Last year, I prophesied a temple catching on fire, and a temple literally did. However, when I dared to say no to God upon him asking me to speak about it, I had a seizure. Instead of his fan clearing out a building, fire raged through me. I burned and burned and burned and burned, so much so that I went numb, and just when I thought my battle was ending, I screamed out Lord, “I’M STILL HERE!! DON’T LEAVE ME”. And just like that, blue lights filled the sky, and a dove descended on me. He washed me and picked me up and kissed me. It was early morning and the sun was rising. I was apart of His remnant, a scorched black seed in a sunflower , full of oil and ready to be in His army.
This is my testimony on facing my grief of lost versions of myself.
Sweat drops billowing from my forehead I force my eyes to engrave the start line into my head.
The cracked pavement was hastily slathered in pure white streaks. Dust scattered about like seeds being sown, I cut my gaze at the crowd and fixate on a smirk. She was the epicenter and under her veil she seemed dark and ominous in this raven coat, unbothered by the heat. Thousands of cheers yet her smirk consumed me. Hands searing from being in a four point position, I allowed myself to become distracted long enough to shift my focus on this being who dared to question me.
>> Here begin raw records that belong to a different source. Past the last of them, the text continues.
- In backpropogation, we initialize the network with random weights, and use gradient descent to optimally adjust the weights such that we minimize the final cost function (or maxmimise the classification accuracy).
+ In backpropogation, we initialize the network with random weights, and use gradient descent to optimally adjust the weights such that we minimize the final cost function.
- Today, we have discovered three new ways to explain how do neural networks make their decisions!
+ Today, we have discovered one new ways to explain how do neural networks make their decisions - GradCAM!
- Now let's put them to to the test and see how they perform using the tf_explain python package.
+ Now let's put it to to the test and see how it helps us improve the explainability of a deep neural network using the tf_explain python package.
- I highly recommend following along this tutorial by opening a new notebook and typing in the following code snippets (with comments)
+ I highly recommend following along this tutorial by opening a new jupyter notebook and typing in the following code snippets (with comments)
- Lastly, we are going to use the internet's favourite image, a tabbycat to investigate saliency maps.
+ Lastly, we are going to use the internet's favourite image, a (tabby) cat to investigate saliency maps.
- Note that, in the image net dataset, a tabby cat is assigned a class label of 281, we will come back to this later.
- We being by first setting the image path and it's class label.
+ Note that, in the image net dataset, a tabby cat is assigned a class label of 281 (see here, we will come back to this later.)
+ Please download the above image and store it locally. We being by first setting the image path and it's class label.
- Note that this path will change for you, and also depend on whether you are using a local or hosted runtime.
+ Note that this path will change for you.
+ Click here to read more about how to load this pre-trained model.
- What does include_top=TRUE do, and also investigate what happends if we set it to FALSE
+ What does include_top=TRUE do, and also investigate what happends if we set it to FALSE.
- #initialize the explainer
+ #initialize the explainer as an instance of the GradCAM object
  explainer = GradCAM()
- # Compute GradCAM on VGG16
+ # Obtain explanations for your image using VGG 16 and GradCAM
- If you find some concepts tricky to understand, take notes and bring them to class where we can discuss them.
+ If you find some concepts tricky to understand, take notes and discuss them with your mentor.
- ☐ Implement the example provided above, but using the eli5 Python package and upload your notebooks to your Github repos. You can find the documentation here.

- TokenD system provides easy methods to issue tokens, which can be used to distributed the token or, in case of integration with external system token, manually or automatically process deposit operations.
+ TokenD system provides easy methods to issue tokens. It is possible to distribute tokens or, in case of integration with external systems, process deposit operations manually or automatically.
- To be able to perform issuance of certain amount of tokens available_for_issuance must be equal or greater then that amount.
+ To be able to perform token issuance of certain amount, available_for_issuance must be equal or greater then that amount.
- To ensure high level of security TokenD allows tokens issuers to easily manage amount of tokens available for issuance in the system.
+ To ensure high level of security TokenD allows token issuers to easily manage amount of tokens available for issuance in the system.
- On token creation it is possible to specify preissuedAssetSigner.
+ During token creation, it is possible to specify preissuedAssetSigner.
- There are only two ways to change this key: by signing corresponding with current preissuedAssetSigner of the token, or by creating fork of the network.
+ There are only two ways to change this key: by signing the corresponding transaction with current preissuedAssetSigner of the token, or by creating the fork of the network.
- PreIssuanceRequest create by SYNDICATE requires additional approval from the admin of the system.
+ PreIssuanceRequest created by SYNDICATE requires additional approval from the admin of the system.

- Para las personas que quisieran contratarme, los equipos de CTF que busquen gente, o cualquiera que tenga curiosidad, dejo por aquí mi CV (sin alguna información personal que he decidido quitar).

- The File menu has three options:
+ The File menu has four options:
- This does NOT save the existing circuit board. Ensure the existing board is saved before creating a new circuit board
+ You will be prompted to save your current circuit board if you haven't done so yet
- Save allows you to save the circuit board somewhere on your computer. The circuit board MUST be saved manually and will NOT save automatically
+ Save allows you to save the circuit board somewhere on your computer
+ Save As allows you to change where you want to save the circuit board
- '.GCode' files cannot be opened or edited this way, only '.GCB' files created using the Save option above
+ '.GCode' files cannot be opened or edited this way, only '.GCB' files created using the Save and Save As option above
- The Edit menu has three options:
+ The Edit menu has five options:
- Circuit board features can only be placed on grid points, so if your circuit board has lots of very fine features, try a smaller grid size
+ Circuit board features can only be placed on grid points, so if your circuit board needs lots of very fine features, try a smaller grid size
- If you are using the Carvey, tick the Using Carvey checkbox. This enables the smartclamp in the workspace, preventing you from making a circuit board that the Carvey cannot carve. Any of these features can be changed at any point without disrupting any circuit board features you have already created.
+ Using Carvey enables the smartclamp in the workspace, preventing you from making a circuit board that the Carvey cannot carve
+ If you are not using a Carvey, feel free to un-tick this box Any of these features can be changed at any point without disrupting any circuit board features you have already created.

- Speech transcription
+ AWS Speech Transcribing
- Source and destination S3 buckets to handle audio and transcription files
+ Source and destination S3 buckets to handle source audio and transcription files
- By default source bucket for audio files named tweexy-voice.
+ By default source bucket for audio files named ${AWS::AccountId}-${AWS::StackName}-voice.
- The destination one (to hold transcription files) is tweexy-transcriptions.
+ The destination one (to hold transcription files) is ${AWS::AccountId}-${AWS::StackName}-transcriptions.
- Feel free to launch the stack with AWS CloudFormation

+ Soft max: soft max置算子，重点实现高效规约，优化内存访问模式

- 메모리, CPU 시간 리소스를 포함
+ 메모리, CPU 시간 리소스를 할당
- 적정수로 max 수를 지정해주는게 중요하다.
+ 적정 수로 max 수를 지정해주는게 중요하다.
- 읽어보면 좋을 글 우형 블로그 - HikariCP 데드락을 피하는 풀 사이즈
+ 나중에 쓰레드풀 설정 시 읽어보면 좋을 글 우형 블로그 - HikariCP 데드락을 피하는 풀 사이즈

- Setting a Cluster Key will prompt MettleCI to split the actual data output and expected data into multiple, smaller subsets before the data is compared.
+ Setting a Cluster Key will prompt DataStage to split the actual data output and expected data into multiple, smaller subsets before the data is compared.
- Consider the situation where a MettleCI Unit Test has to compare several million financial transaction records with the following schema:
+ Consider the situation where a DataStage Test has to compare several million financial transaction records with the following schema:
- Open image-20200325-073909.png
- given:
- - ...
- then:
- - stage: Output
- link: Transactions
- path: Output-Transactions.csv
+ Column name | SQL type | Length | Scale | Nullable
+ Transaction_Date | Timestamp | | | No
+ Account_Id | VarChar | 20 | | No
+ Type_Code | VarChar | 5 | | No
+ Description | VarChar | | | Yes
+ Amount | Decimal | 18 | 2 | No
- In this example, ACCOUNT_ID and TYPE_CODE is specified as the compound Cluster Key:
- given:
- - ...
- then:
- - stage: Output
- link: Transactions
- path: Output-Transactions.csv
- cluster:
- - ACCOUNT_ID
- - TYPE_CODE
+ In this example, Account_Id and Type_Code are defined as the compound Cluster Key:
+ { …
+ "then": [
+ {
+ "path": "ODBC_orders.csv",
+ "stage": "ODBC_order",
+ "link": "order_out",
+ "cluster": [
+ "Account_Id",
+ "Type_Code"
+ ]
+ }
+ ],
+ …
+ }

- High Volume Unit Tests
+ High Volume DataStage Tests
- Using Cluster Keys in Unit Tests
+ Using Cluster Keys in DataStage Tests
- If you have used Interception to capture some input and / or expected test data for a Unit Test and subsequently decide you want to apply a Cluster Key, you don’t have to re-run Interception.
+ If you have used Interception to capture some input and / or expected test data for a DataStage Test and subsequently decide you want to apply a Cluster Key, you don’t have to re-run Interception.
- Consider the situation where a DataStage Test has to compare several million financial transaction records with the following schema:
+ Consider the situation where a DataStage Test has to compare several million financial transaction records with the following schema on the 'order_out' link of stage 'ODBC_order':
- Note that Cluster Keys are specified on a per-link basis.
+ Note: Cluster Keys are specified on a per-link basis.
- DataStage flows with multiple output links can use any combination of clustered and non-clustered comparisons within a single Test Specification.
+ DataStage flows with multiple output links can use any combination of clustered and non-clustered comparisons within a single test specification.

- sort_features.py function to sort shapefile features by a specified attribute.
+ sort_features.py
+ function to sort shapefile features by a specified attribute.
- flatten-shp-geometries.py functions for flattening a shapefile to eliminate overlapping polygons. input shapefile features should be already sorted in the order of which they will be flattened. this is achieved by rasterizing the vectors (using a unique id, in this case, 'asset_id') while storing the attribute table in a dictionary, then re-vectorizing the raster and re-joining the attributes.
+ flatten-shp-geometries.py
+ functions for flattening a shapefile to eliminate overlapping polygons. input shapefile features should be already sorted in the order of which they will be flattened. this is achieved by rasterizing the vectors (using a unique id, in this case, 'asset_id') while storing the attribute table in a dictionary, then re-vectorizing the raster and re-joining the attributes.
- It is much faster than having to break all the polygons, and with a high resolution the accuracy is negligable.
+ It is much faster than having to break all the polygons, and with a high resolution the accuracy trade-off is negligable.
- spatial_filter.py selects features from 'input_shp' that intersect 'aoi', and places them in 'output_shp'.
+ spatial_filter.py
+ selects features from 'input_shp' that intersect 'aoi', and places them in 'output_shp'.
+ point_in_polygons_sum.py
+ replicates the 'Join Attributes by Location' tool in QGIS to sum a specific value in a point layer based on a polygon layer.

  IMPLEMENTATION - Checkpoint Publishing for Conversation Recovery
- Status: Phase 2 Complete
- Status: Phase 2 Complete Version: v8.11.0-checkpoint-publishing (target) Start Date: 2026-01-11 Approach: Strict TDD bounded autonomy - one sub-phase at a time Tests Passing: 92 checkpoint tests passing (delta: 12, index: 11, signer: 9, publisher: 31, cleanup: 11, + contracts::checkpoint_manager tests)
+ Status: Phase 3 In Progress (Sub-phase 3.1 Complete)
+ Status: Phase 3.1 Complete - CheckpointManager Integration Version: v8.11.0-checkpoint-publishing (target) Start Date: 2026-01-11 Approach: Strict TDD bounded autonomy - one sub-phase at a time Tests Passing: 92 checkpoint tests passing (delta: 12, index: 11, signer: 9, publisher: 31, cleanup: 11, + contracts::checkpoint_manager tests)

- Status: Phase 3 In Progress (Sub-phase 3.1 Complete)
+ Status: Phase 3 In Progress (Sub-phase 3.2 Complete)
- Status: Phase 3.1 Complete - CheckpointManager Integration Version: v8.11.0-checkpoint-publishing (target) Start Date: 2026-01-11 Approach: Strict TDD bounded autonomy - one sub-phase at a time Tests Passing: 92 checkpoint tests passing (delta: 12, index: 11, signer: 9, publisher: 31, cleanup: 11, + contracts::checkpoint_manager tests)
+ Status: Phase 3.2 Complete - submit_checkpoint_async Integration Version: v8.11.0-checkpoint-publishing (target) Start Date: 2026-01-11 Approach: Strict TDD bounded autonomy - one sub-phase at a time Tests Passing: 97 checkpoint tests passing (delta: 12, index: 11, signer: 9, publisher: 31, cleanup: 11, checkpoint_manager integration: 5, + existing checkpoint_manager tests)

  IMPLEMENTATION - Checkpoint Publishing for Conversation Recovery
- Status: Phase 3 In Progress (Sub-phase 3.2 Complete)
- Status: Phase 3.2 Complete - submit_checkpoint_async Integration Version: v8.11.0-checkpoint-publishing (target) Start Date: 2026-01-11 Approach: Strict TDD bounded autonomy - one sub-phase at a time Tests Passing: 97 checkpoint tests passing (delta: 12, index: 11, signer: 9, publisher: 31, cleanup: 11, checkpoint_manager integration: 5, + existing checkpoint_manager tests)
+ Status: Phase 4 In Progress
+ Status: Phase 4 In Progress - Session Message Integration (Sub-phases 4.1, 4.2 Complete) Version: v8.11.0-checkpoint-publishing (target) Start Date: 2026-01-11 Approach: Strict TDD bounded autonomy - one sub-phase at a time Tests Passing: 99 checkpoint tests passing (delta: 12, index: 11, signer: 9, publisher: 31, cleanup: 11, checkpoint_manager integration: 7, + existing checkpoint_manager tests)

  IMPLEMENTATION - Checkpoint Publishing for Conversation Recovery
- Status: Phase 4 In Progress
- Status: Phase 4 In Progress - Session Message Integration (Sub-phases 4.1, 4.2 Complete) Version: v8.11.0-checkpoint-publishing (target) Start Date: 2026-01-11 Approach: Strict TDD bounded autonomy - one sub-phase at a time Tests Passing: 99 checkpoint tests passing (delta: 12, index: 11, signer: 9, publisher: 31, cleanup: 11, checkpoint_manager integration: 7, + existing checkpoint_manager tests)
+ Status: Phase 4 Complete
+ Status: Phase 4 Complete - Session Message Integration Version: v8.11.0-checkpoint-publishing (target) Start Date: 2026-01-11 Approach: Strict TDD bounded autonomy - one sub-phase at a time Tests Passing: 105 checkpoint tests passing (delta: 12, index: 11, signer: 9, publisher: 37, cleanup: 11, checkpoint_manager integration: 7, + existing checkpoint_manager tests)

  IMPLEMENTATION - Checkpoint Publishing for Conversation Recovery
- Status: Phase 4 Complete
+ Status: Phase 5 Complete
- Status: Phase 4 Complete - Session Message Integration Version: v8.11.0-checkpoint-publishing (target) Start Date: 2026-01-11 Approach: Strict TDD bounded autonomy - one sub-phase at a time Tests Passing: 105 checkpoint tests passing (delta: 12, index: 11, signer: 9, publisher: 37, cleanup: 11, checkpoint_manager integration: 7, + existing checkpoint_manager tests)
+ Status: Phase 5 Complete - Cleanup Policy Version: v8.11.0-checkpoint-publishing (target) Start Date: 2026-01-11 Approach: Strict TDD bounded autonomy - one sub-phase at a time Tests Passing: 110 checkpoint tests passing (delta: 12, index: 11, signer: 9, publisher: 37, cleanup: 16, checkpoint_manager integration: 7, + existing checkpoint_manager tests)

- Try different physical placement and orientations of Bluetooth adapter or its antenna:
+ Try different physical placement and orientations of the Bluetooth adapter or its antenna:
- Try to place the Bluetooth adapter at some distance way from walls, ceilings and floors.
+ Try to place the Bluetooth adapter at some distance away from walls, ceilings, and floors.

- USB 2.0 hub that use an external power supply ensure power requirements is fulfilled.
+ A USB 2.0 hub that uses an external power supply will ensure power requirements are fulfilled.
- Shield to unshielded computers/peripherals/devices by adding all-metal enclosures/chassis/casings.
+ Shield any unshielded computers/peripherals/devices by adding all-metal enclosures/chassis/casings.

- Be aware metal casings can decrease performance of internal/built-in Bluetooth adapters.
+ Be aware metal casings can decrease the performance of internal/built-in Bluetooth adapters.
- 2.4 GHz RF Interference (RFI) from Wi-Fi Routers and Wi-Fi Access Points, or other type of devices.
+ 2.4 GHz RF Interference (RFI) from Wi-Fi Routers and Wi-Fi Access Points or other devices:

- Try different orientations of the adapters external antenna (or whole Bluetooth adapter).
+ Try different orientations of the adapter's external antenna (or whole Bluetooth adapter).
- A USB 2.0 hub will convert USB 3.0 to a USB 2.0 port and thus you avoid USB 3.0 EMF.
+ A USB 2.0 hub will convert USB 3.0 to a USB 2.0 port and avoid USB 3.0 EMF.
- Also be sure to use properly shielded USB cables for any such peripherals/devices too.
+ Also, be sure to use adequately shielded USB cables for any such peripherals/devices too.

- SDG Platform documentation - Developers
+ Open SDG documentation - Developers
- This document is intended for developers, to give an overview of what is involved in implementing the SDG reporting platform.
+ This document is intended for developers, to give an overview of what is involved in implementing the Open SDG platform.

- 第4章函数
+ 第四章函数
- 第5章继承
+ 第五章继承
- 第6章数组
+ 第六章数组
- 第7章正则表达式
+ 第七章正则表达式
Camouflaged in her identity she showed up just to taunt me. The longer I criticized and envied her immunity to the heat, the more the crowds applause began to sound like white noise. How could she sit there in 100 degree weather in a cloak and have the audacity to question if I can win my race. Salty tears burned my eyes and my hands began to feel heavy. It became harder to concentrate and like tipping over an hour glass my world shifted. I began sinking and drifted in time to where inverted pyramids ruled. Being on top of the world was now a regretted slippery fate as my battered hands struggled to hold onto an oily capstone while everything beneath me remained stable in its new ruling position. Below me was nothing but a vast abyss, swallowing all light and sound that dared to near it. Still I had no fear. I hated her.
The sound of the horn cracked through the noise and left my ears ringing. I took off like a newborn horse, startled at how I nearly lost my footing. A lack of faith began to well up inside of me as I shook my head in frustration. This was all her fault and now I could feel her eyes piercing my back like daggers being thrown at an enemy.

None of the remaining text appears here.